The quantified biceps perfusion under resting conditions was used as a baseline. The tested supplements advertised as ‘boosters’ [40] are suggested to predominantly exert their effect in the context of exercise, which itself is associated with activation of endothelial NO synthase (eNOS) [41-43]. Therefore, the influence of the different supplements on perfusion values under resting conditions was considered to be negligible.

CEUS reliability

All CEUS examinations were performed by the same orthopedic and trauma consultant with DEGUM level III (German Society for Ultrasound in Medicine) qualification (C.F.), who was strictly blinded to any treatment.

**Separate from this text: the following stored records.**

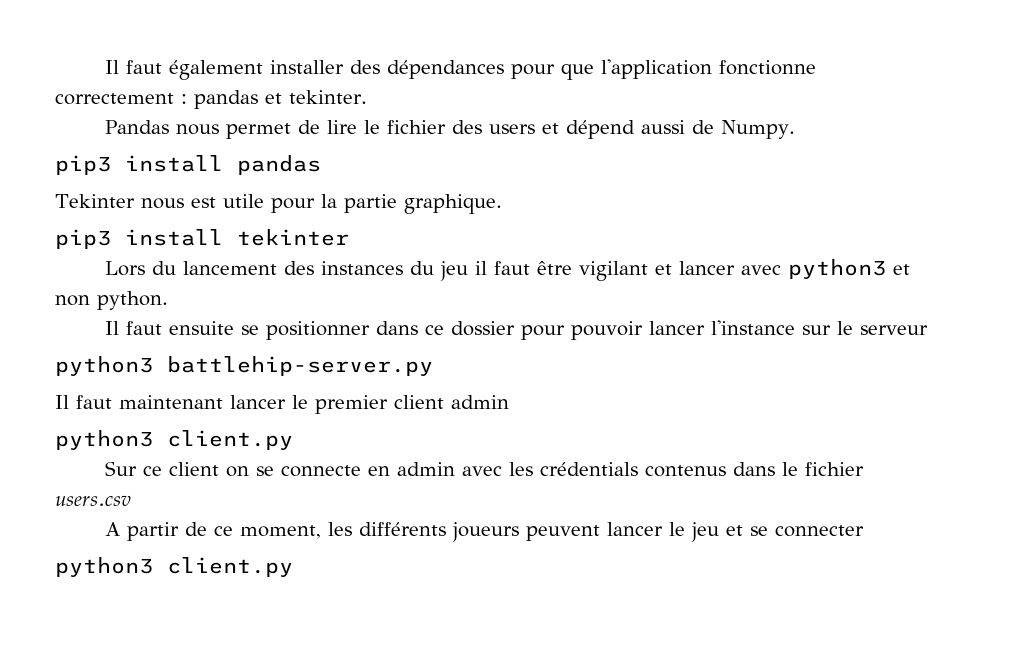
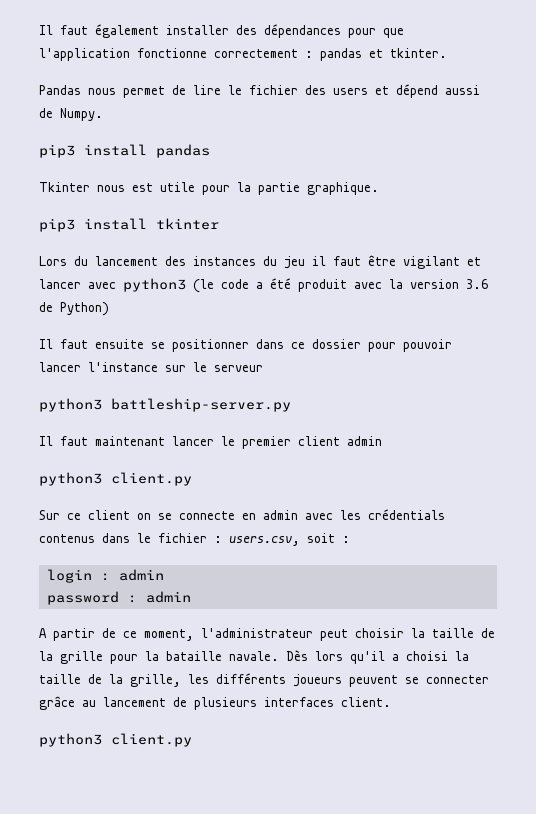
- Il faut également installer des dépendances pour que l'application fonctionne correctement : pandas et tekinter.
+ Il faut également installer des dépendances pour que l'application fonctionne correctement : pandas et tkinter.
- Tekinter nous est utile pour la partie graphique.
+ Tkinter nous est utile pour la partie graphique.
- pip3 install tekinter
+ pip3 install tkinter
- Lors du lancement des instances du jeu il faut être vigilant et lancer avec python3 et non python.
+ Lors du lancement des instances du jeu il faut être vigilant et lancer avec python3 (le code a été produit avec la version 3.6 de Python)
- python3 battlehip-server.py
+ python3 battleship-server.py
- Sur ce client on se connecte en admin avec les crédentials contenus dans le fichier users.csv
+ Sur ce client on se connecte en admin avec les crédentials contenus dans le fichier : users.csv, soit :
+ login : admin
+ password : admin
- A partir de ce moment, les différents joueurs peuvent lancer le jeu et se connecter
+ A partir de ce moment, l'administrateur peut choisir la taille de la grille pour la bataille navale. Dès lors qu'il a choisi la taille de la grille, les différents joueurs peuvent se connecter grâce au lancement de plusieurs interfaces client.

To ensure within-subject comparability across all perfusion measurements, we used a standardized algorithm combined with a screenshot taken during the first examination. The latter should allow precise matching of all adjusted scan planes throughout the study under consideration of subject-specific image characteristics. Moreover, the settings from the participants’ first CEUS examination were applied for any follow-up measurements (e.g. depth and focal depth, both depending on the respective biceps caliber).

In our preliminary study on muscular CEUS, we describe that sectional plane concordance is a major determinant of reproducibility, with close-to-perfect intraclass correlation coefficients (ICC) and low coefficients of variation (CV) [20]. Accordingly, we defined parameters for the assessment of sectional plane concordance in this study. The first parameter (P1), based on a cadaveric study by Buranaphatthana et al. [44], demonstrates that, depending on the measurement location relative to the longitudinal humeral axis, the brachial artery may have differing distances from the humerus in the mediolateral direction. As the standardized scan plane for CEUS examination of the biceps brachii muscle includes both, the humerus and the brachial artery cross-sections, the latter can be used to detect intraindividual sectional plane variations between the appointments.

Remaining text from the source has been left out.